:: Exercise input ::
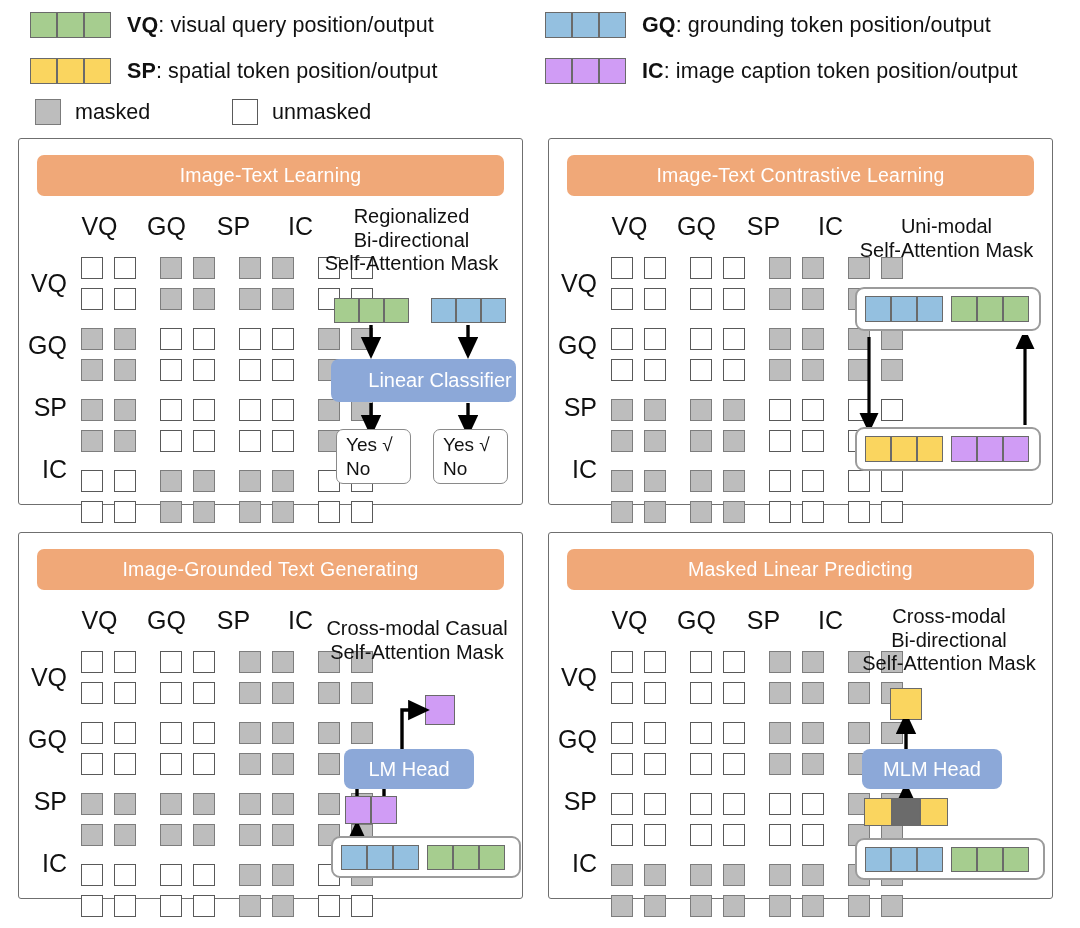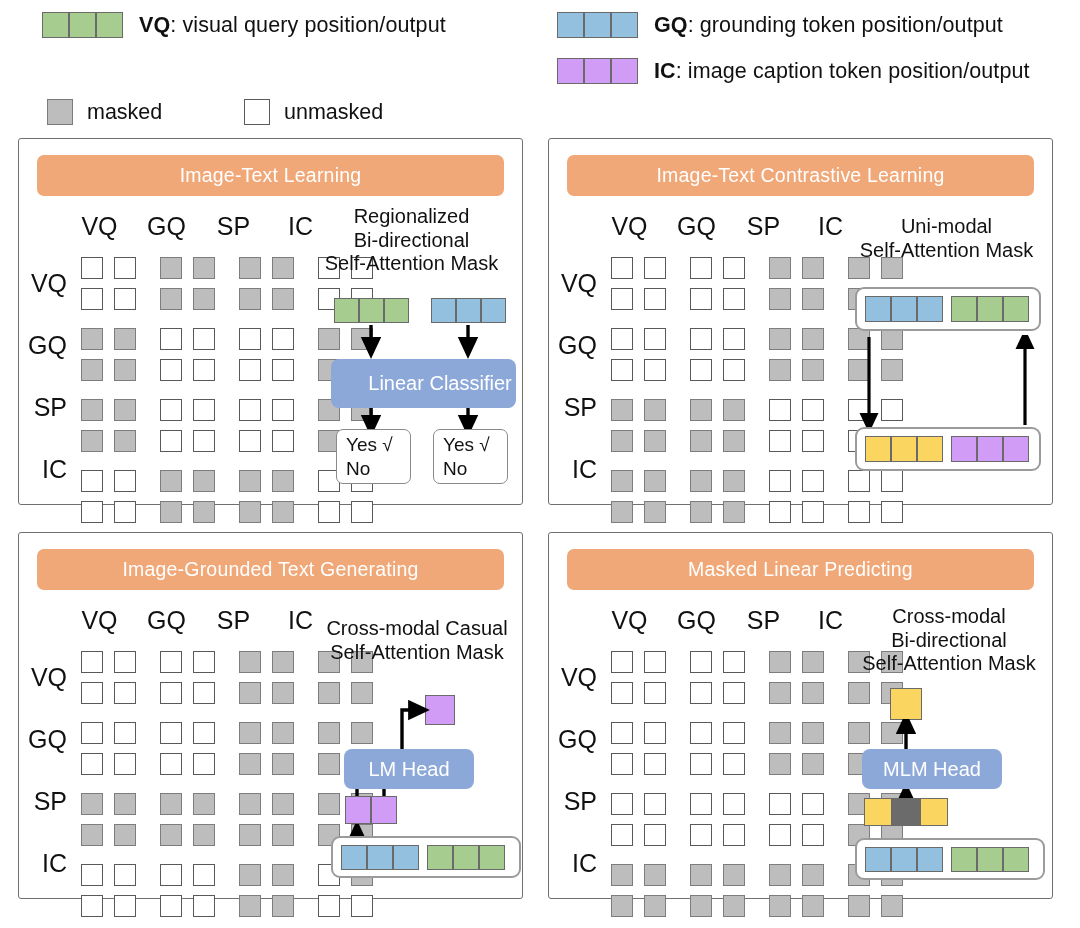--- a/index.html
+++ b/index.html
@@ -11,7 +11,7 @@
   .page{position:relative;width:1080px;height:928px;}
 
   
-  .legend{position:absolute;left:16px;top:0;width:932px;height:130px;}
+  .legend{position:absolute;left:4px;top:0;width:932px;height:130px;}
   .legend-row{position:absolute;display:flex;align-items:center;}
   .swatch3{display:flex;}
   .swatch3 .cell{width:27px;height:26px;border:1.4px solid #6a6a6a;box-sizing:border-box;}

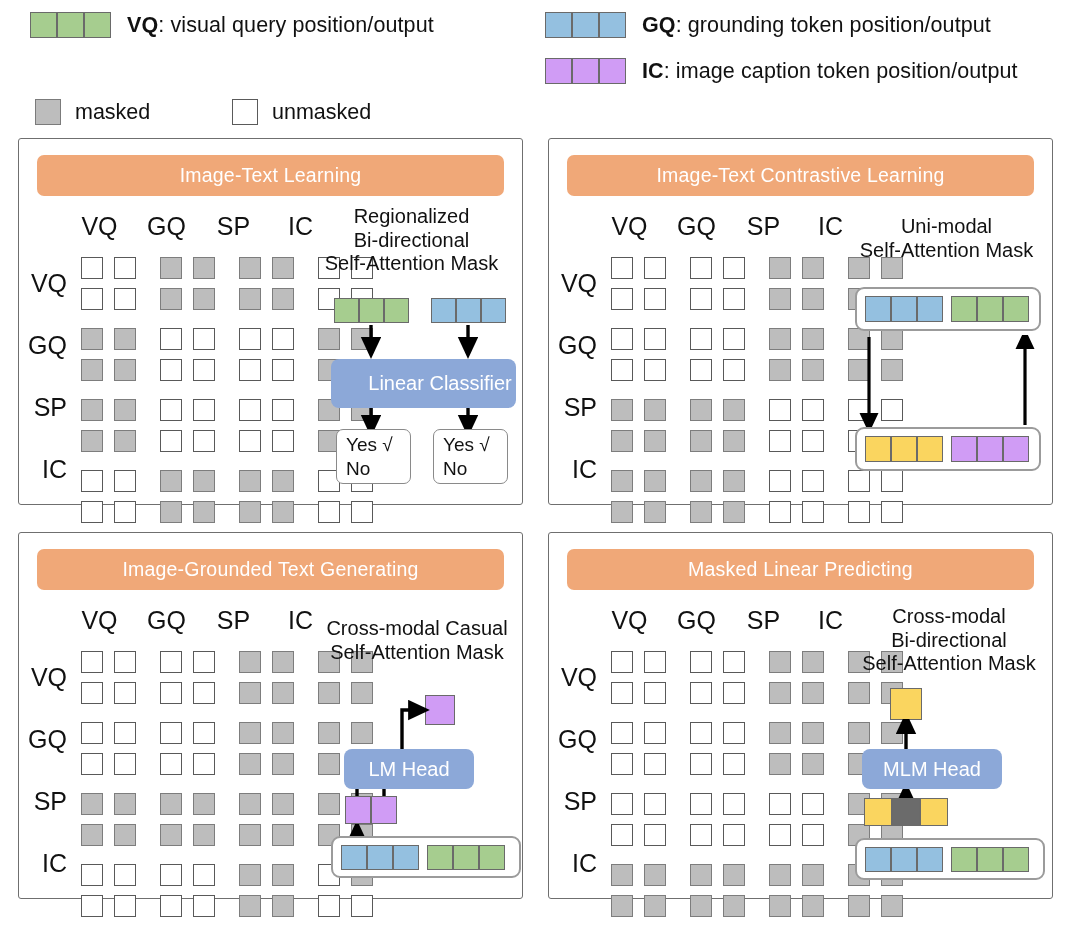--- a/index.html
+++ b/index.html
@@ -88,6 +88,14 @@
       <span class="legend-text"><b>VQ</b><span>: visual query position/output</span></span>
     </div>
 
+    <div class="legend-row" style="left:26px;top:58px;">
+      <span class="swatch3">
+        <span class="cell" style="background:#fad55f"></span>
+          <span class="cell" style="background:#fad55f"></span>
+          <span class="cell" style="background:#fad55f"></span>
+      </span>
+      <span class="legend-text"><b>SP</b><span>: spatial token position/output</span></span>
+    </div>
 
     <div class="legend-row" style="left:541px;top:12px;">
       <span class="swatch3">

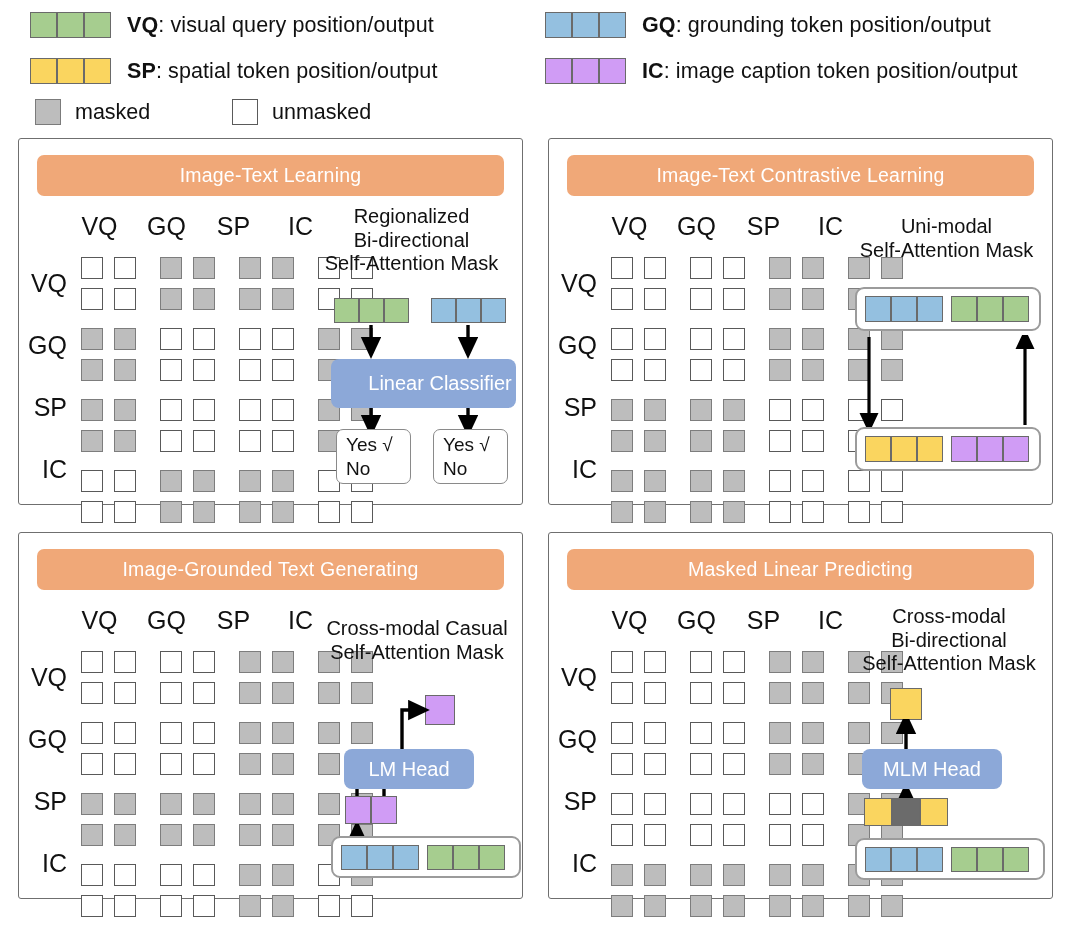--- a/index.html
+++ b/index.html
@@ -383,7 +383,7 @@
       <line x1="134" y1="81" x2="134" y2="104" stroke="#000" stroke-width="3.4" marker-end="url(#ah1)"></line>
     </svg>
 
-    <div class="head-box" style="position:absolute;left:312px;top:220px;width:185px;height:49px;padding-left:33px;">Linear Classifier</div>
+    <div class="head-box" style="position:absolute;left:312px;top:220px;width:185px;height:43px;padding-left:33px;">Linear Classifier</div>
 
     <div class="yesno" style="position:absolute;left:317px;top:290px;width:75px;height:55px;">
       <span>Yes √</span>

:: What the task requires ::
Nothing but the lines above from the one that has "spatial token position/output</span></span>" down to the one that has "-383,7 +383,7 @@" belongs in the answer, copied exactly, without pictures.

:: Result of this task ::
+      <span class="legend-text"><b>SP</b><span>: spatial token position/output</span></span>
+    </div>
 
     <div class="legend-row" style="left:541px;top:12px;">
       <span class="swatch3">

--- a/index.html
+++ b/index.html
@@ -383,7 +383,7 @@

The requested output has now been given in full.